TASK TO COMPLETE
Going line by line through the entries, count those containing "detail" and state only the result.

AVAILABLE DATA

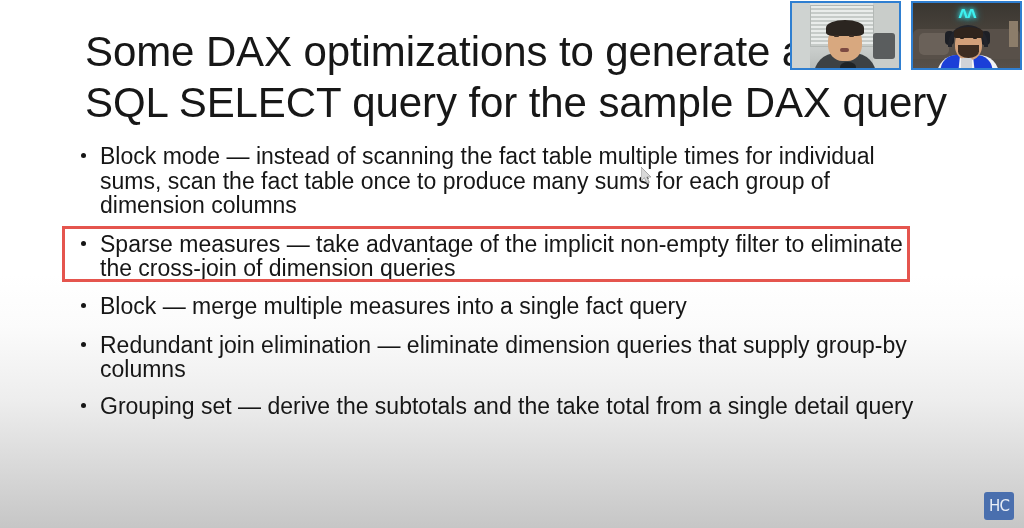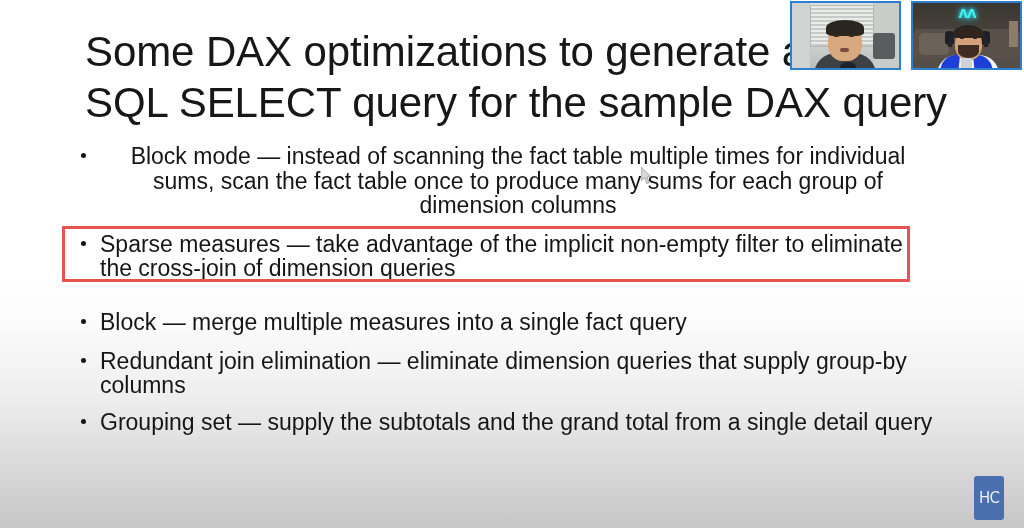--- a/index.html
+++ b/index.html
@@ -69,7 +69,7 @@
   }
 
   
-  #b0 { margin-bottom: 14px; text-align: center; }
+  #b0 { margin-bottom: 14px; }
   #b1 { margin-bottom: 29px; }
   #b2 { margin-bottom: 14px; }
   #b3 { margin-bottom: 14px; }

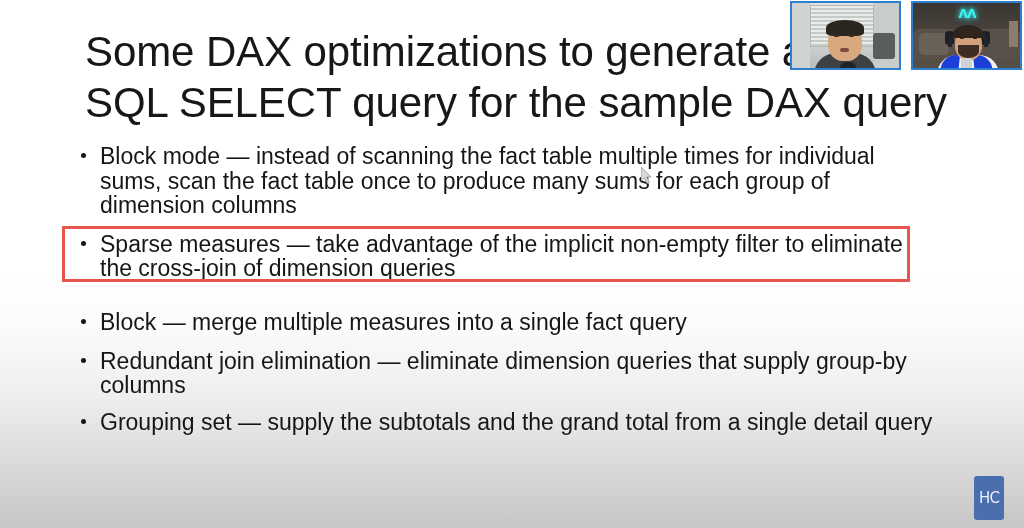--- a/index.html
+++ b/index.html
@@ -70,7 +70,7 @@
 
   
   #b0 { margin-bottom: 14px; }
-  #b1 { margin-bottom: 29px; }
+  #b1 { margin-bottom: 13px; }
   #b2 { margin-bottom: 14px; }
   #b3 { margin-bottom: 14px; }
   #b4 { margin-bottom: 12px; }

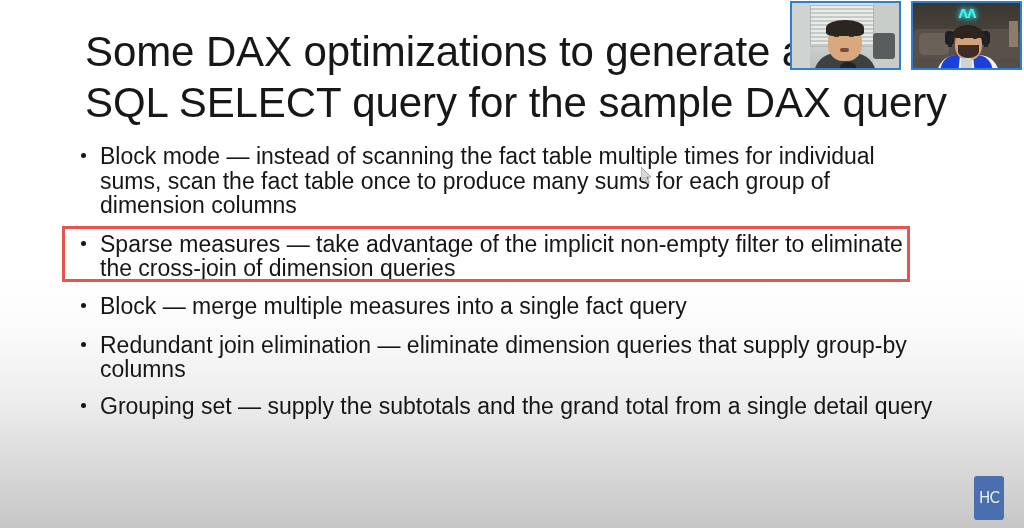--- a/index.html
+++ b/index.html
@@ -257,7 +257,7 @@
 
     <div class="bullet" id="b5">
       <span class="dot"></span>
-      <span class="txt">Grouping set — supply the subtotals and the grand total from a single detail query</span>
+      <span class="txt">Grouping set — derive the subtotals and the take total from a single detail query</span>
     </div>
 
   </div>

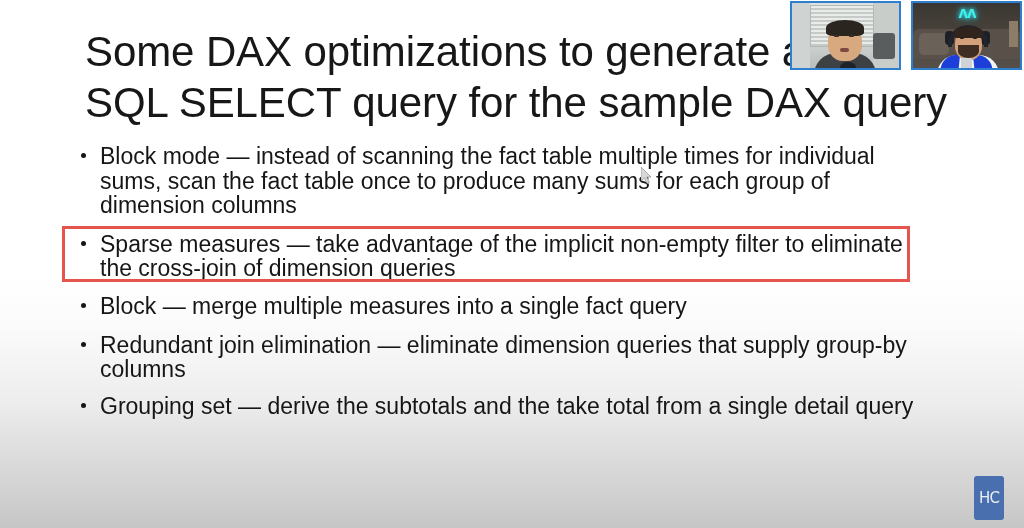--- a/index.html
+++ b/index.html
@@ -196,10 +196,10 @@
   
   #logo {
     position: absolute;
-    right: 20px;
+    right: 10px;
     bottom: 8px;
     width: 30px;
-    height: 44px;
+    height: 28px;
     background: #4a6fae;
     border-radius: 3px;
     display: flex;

RESULT OF THIS TASK
2